4. occassionly you might get some big droplets spitting from the nozzle due to paint collecting around the nozzle - happens if you stop spraying and start again, so worth checking and giving wipe.

If in doubt have a practice on some scraps of wood to see how it turns out.

Hope this helps (and good luck).


----------



## sxlalan (14 Jul 2005)

Hi Edmund

Thanks for such a detailed explanation!

Alan


----------



## Chris Knight (14 Jul 2005)

Edmund makes several good points that affect spraying in general - such as getting viscosity right.

He is dead on about droplets. It is useful to have a rag in your hand and wipe the nozzle from time to time to remove any "dewdrops". Likewise, watch out that water or paint doesn't run down the container and drip onto the work.


----------



## tim (15 Jul 2005)

and never do it if you are trying to hit a deadline when using an unfamiliar finish................

 

T


----------



## edmund (15 Jul 2005)

I take it that Tim is speaking from bitter experience ... (think we've all been there).

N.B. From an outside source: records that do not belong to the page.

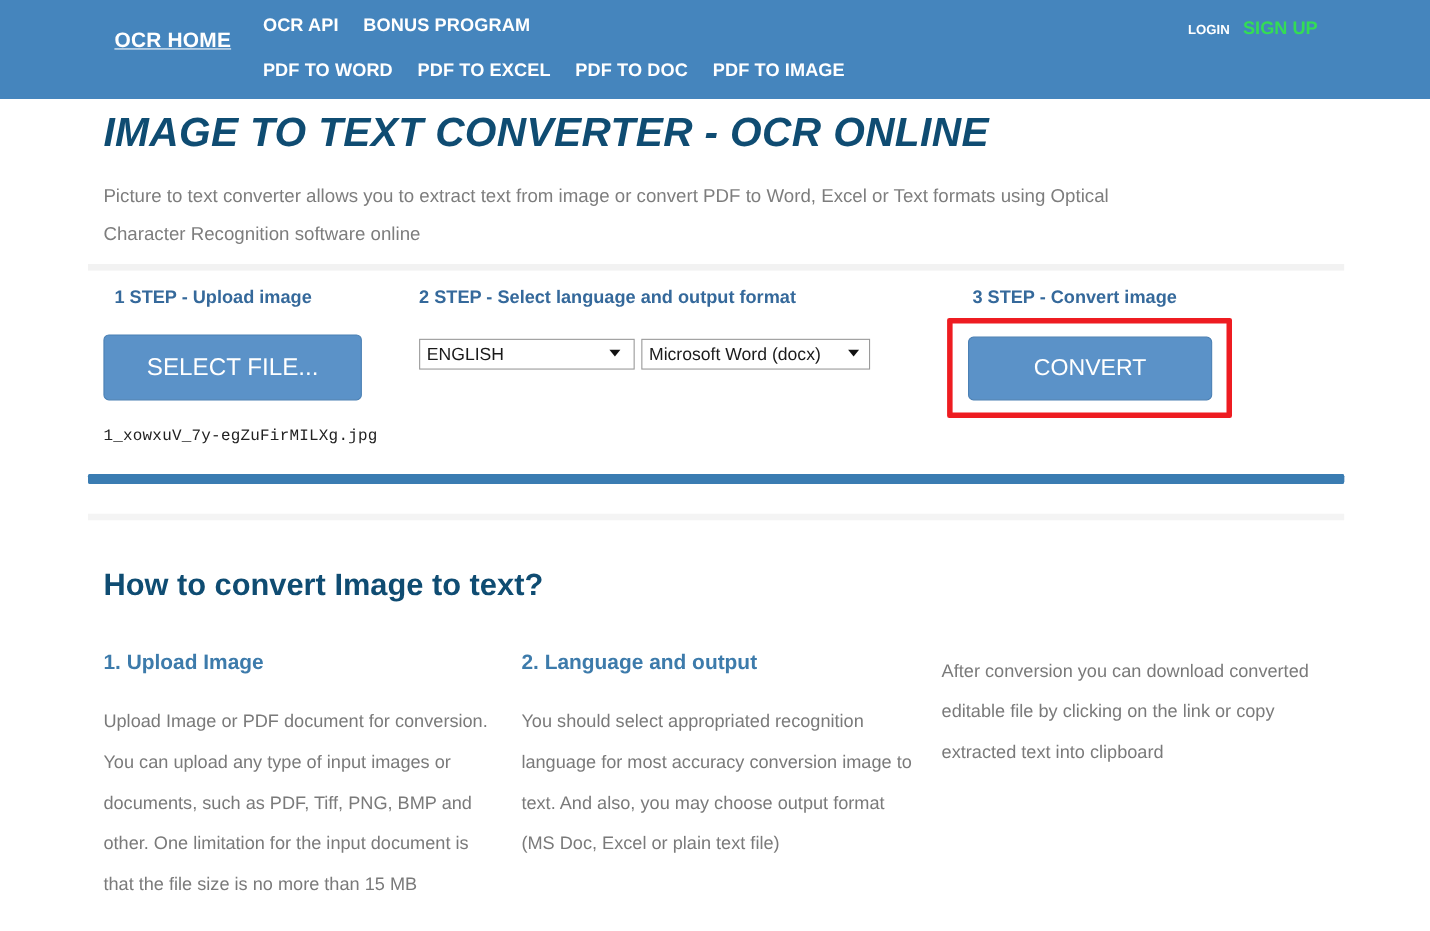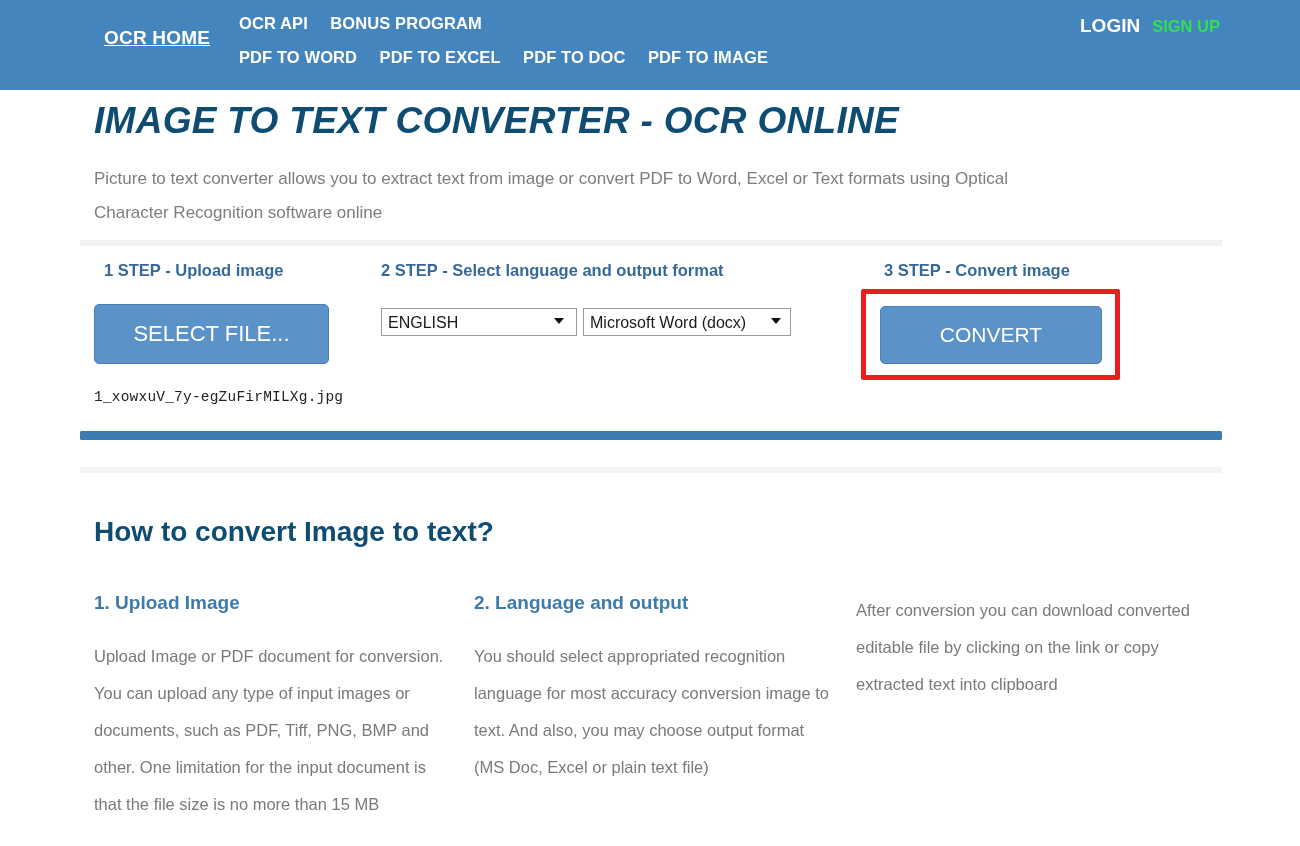--- a/index.html
+++ b/index.html
@@ -56,7 +56,7 @@
   }
   .nav-login {
     color: #ffffff;
-    font-size: 19px;
+    font-size: 12px;
     font-weight: bold;
     text-decoration: none;
     margin-right: 12px;

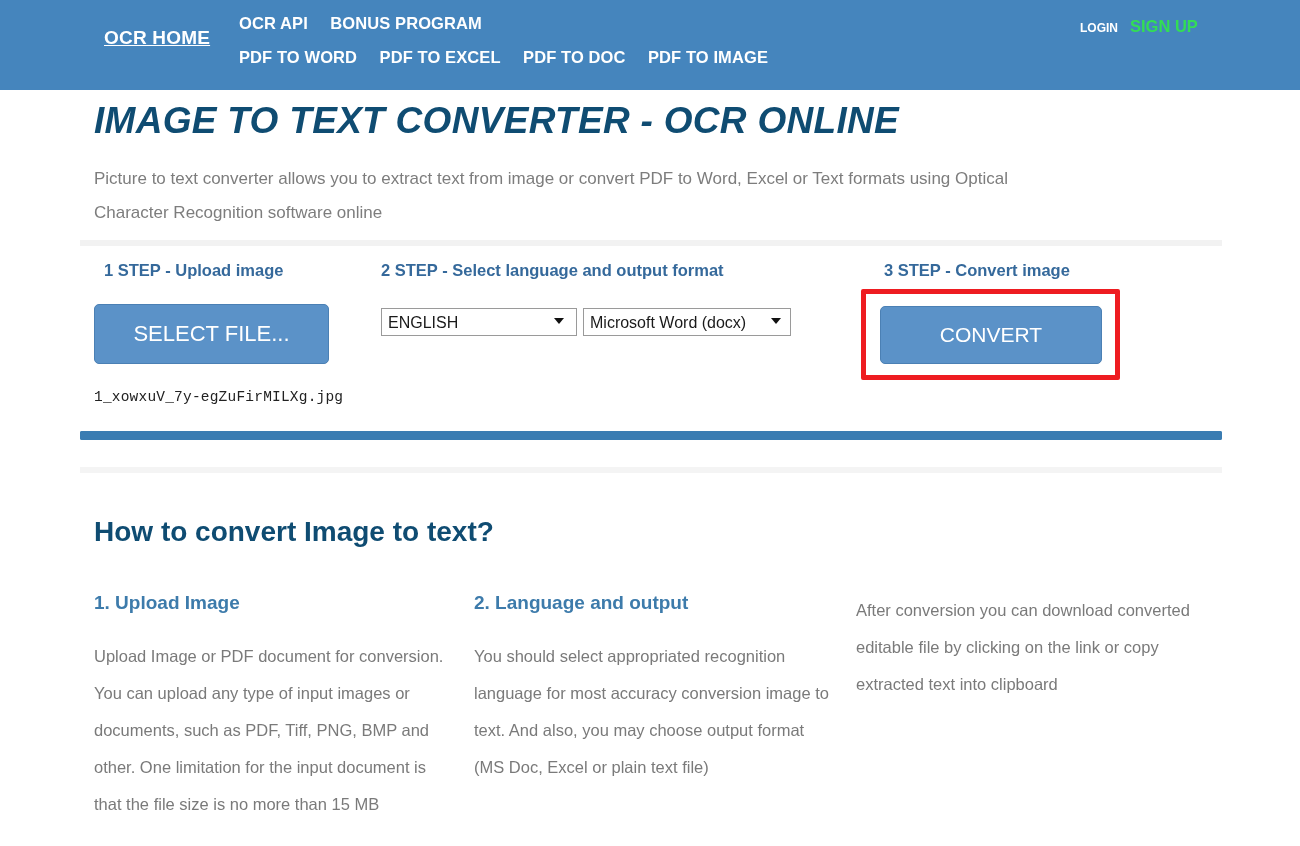--- a/index.html
+++ b/index.html
@@ -46,7 +46,7 @@
     margin-right: 18px;
     cursor: pointer;
   }
-  .nav-row.second { margin-top: 9px; }
+  .nav-row.second { margin-top: 16px; }
   .nav-right {
     position: absolute;
     right: 78px; top: 11px;

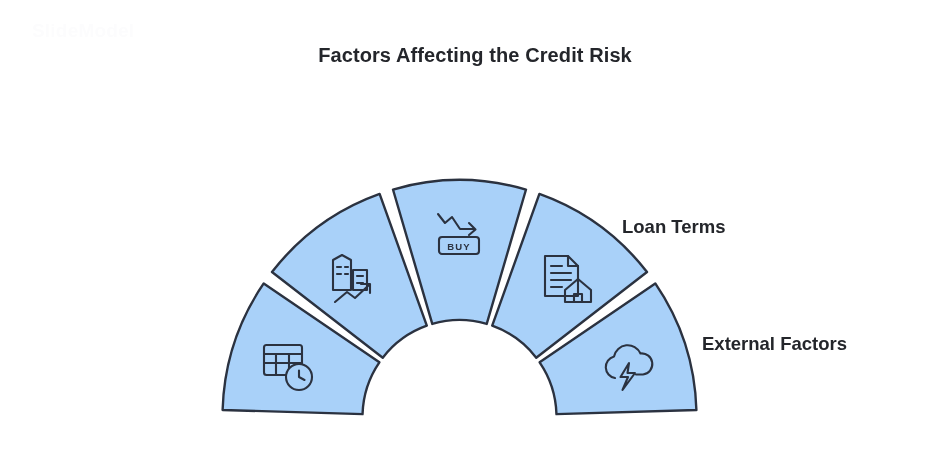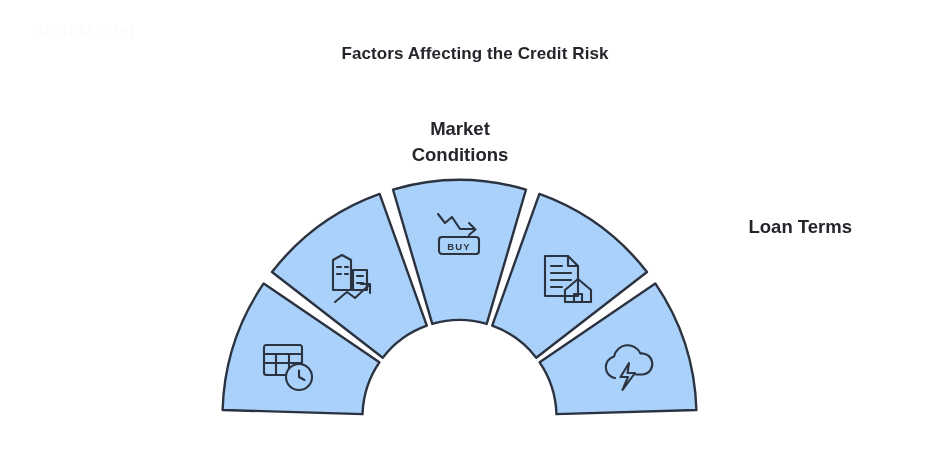--- a/index.html
+++ b/index.html
@@ -23,7 +23,7 @@
   .title{
     position:absolute;top:44px;left:0;width:950px;
     text-align:center;
-    font-size:17px;font-weight:700;
+    font-size:20px;font-weight:700;
     color:#24262b;
     letter-spacing:.1px;
     white-space:nowrap;

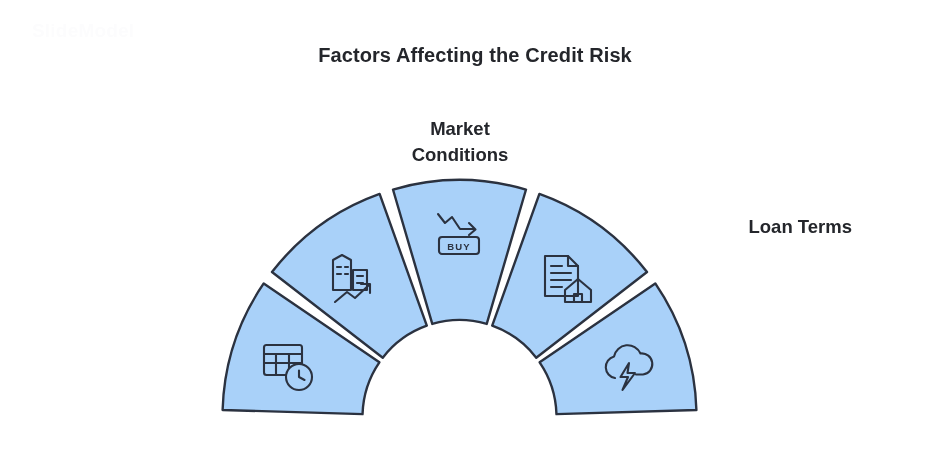--- a/index.html
+++ b/index.html
@@ -122,8 +122,6 @@
 
 
 
-  <div class="lbl c" style="left:362px;top:116px;width:196px;">Market
-Conditions</div>
 
   <div class="lbl l" style="left:622px;top:214px;width:230px;text-align:right;">Loan Terms</div>
 

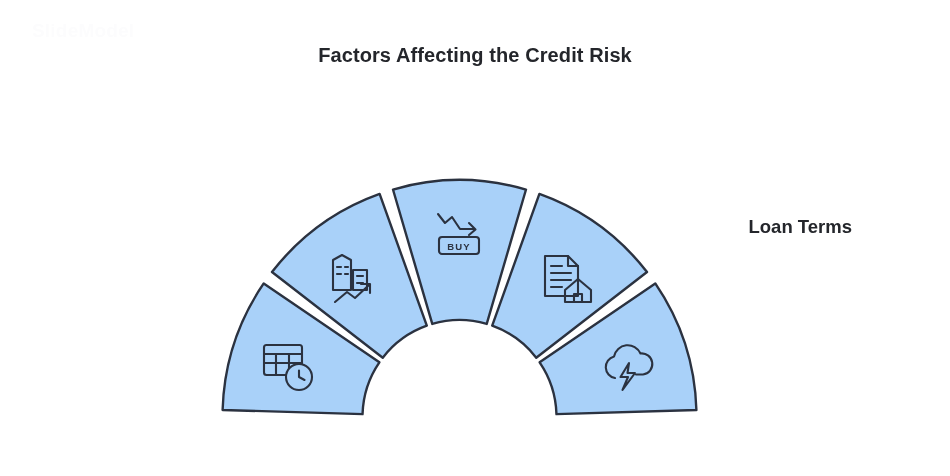--- a/index.html
+++ b/index.html
@@ -123,7 +123,7 @@
 
 
 
-  <div class="lbl l" style="left:622px;top:214px;width:230px;text-align:right;">Loan Terms</div>
+  <div class="lbl l" style="left:622px;top:214px;width:230px;">Loan Terms</div>
 
 
 </div>

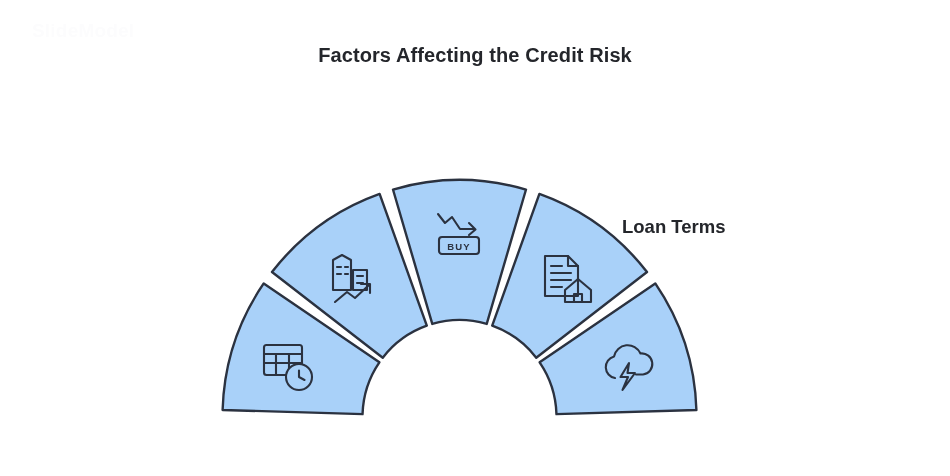--- a/index.html
+++ b/index.html
@@ -125,6 +125,7 @@
 
   <div class="lbl l" style="left:622px;top:214px;width:230px;">Loan Terms</div>
 
+  <div class="lbl l" style="left:702px;top:331px;width:238px;">External Factors</div>
 
 </div>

On Alan's dowel spraying it's also worth pointing out (as you probably know) that it's worth being extra careful when spraying cylindrical objects. If you're not careful you could get a build up of paint at the point of its circumference closest to you which will then decrease as the spray hits the points of the 180 degree arc. The temptation is then to spray vertically again as you progress round the 360 degrees of the cylinder which will end up with more overlapping of paint (making things worse). I'm sure some of you experts out there have some tips for this. Had similar experience with radiator, which has undulating faces (imagine spraying it horizontally and you'll see what I mean) - trying to fill in the bits that are missed ends up with the bits that are already painted running (that's why I did the back first so that the mistakes are hidden  ). As a non regular sprayer I have to deliberably put myself in the mindset of (1) keeping the spray nozzle parallel with the surface being sprayed (2) remembering that it's not a paint brush so that you can't spread the paint around once its on the surface and you can't lay off the finish with a final flick of the sprayer.

Let us know how you get on Alan.


----------



## sxlalan (15 Jul 2005)

Thanks all. I will update on my experiences if I do decide to go down the spray route.

Alan


----------